Uma empresa de galvanoplastia realizou um programa de saúde ocupacional para monitorar a exposição de seus funcionários ao cromo hexavalente (Cr6+), substância reconhecidamente carcinogênica. Durante os exames periódicos, foi constatado que quinze por cento dos trabalhadores apresentavam níveis elevados de Cr6+ em amostras de urina, sem sintomas clínicos aparentes. O médico do trabalho é solicitado a avaliar o risco de câncer de pulmão nessa população e propor medidas preventivas com base nos princípios da toxicologia e epidemiologia ocupacional.
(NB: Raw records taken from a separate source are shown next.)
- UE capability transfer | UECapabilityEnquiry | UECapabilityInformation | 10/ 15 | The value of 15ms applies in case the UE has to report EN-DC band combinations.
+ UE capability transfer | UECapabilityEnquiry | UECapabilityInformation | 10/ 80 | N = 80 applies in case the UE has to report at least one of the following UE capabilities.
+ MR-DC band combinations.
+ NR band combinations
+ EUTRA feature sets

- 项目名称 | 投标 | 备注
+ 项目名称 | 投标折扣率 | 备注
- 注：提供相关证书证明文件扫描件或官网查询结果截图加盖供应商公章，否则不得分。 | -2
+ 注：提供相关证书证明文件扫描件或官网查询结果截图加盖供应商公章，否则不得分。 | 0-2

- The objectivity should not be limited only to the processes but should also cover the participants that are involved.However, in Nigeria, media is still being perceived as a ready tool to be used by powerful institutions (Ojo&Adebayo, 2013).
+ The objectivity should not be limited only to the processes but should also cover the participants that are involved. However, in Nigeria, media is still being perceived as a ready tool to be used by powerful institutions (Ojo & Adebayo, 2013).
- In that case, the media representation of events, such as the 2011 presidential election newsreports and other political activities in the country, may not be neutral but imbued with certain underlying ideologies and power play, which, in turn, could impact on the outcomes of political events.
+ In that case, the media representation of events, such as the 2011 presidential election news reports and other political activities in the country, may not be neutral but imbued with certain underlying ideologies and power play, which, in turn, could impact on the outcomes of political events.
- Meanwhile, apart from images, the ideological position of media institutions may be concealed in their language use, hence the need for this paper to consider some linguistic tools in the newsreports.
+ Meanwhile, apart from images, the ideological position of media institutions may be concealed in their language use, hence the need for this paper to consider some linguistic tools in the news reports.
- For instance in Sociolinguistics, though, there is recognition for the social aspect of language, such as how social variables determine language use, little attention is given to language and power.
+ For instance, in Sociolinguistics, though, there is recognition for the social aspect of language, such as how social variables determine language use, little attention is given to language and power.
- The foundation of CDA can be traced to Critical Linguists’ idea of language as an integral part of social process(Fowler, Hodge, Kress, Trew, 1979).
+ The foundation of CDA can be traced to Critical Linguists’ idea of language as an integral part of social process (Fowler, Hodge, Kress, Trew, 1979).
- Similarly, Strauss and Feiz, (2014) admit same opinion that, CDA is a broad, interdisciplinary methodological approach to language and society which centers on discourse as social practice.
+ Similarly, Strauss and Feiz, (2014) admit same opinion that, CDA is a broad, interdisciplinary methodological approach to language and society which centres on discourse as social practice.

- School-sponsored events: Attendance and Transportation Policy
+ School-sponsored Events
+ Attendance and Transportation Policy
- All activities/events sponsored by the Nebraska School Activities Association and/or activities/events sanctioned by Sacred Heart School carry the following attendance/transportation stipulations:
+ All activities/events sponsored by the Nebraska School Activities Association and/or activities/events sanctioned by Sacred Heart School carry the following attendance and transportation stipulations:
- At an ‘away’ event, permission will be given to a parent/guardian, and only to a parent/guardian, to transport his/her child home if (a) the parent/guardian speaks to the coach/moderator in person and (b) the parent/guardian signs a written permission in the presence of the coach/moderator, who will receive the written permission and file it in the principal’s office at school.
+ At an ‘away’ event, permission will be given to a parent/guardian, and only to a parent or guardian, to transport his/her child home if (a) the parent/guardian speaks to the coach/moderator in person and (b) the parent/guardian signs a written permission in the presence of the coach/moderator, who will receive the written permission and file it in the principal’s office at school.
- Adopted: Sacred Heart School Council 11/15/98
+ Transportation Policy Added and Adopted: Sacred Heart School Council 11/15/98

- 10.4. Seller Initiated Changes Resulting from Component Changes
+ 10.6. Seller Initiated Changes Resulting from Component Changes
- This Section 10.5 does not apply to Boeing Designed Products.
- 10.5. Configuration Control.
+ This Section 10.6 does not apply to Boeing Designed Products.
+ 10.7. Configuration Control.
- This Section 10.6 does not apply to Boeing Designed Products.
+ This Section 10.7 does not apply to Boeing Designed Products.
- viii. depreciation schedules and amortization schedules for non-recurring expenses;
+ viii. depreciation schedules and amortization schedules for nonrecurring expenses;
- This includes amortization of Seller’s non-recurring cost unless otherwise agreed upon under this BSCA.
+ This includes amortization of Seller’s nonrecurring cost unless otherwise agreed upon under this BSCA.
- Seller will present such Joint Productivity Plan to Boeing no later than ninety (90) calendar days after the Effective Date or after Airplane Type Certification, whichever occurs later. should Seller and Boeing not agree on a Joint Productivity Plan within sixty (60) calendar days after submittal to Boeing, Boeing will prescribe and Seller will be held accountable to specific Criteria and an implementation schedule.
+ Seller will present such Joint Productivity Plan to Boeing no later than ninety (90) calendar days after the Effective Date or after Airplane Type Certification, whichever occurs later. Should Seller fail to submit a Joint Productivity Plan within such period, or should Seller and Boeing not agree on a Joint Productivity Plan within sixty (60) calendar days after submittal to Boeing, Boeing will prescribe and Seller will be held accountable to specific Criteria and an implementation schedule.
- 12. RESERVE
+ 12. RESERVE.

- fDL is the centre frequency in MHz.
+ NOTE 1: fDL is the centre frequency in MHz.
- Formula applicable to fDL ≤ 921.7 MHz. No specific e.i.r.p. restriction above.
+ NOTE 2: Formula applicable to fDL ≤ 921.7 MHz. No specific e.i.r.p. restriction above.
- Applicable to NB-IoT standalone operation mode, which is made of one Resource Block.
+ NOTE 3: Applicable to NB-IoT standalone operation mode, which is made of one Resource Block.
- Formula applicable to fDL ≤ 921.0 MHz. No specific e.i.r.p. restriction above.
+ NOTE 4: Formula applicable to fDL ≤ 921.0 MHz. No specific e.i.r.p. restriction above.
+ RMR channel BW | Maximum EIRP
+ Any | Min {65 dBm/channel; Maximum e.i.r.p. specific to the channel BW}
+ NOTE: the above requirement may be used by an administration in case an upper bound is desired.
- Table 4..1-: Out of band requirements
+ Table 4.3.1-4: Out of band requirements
Com base no caso clínico hipotético, qual abordagem é a mais adequada para investigar e intervir nesse cenário de exposição ao cromo hexavalente?
- A)Avaliar a exposição ocupacional ao Cr6+, por meio de questionários autodeclarados, complementando com exames clínicos periódicos.
Errada, porque questionário autodeclarado e exame clínico não medem bem a exposição nem estimam risco de câncer de pulmão por Cr6+.
- B)Conduzir uma meta-análise de estudos epidemiológicos sobre exposição ocupacional ao Cr6+, utilizando esses dados para modelar o risco de câncer na empresa.
Errada, porque meta-análise serve para sintetizar estudos já existentes, mas não é o melhor desenho para investigar o problema específico da empresa.
- C)Realizar um estudo transversal para determinar a prevalência de câncer de pulmão entre os trabalhadores expostos ao Cr6+ e propor a substituição do agente químico.
Errada, porque estudo transversal mede prevalência em um momento e é fraco para câncer, que tem latência longa e exige análise temporal.
- D)Implementar um estudo de coorte prospectivo para comparar a incidência de câncer de pulmão entre trabalhadores expostos e um grupo – controle não exposto.
Certa, porque a coorte prospectiva compara incidência entre expostos e não expostos, sendo adequada para avaliar risco de câncer ocupacional.
- E)Realizar monitoramento ambiental no local de trabalho e estabelecer limites de exposição seguros com base em diretrizes internacionais, sem necessidade de investigação epidemiológica.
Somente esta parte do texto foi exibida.